Content revision data:

────────────────────

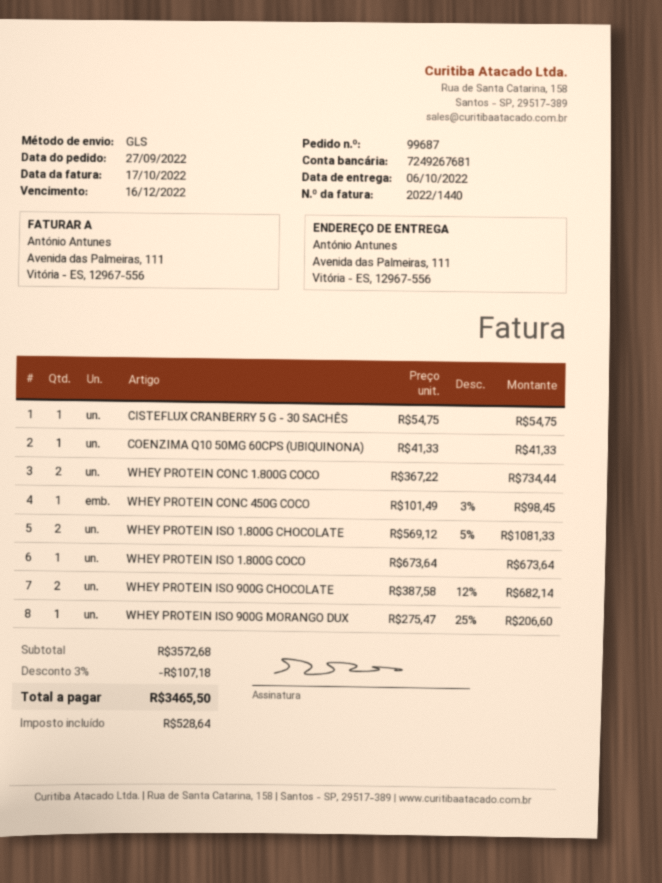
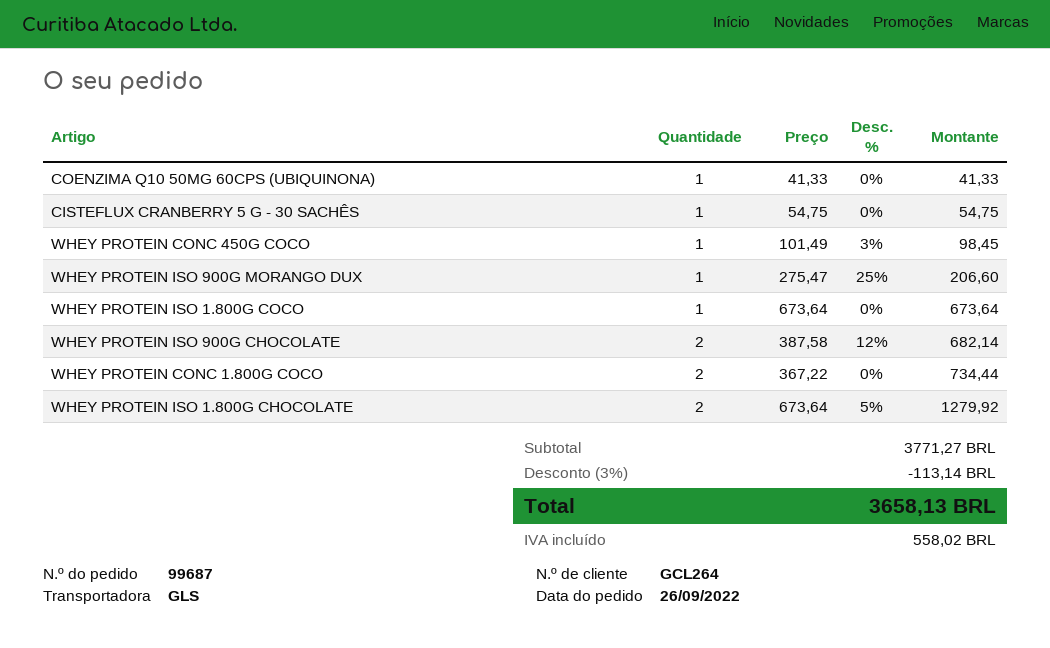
order date: 2022-09-27 -> 2022-09-26
WHEY PROTEIN ISO 1.800G CHOCOLATE: 2 x 569.12 - 5% = 1081.33 -> 2 x 673.64 - 5% = 1279.92
subtotal: 3572.68 -> 3771.27
discount: 3% = 107.18 -> 3% = 113.14
tax: 528.64 -> 558.02
total: 3465.50 -> 3658.13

────────────────────

TASK TO CARRY OUT: Print the records exactly, every one. Leave out the pictures.

TASK ANSWER:
order date: 2022-09-27 -> 2022-09-26
WHEY PROTEIN ISO 1.800G CHOCOLATE: 2 x 569.12 - 5% = 1081.33 -> 2 x 673.64 - 5% = 1279.92
subtotal: 3572.68 -> 3771.27
discount: 3% = 107.18 -> 3% = 113.14
tax: 528.64 -> 558.02
total: 3465.50 -> 3658.13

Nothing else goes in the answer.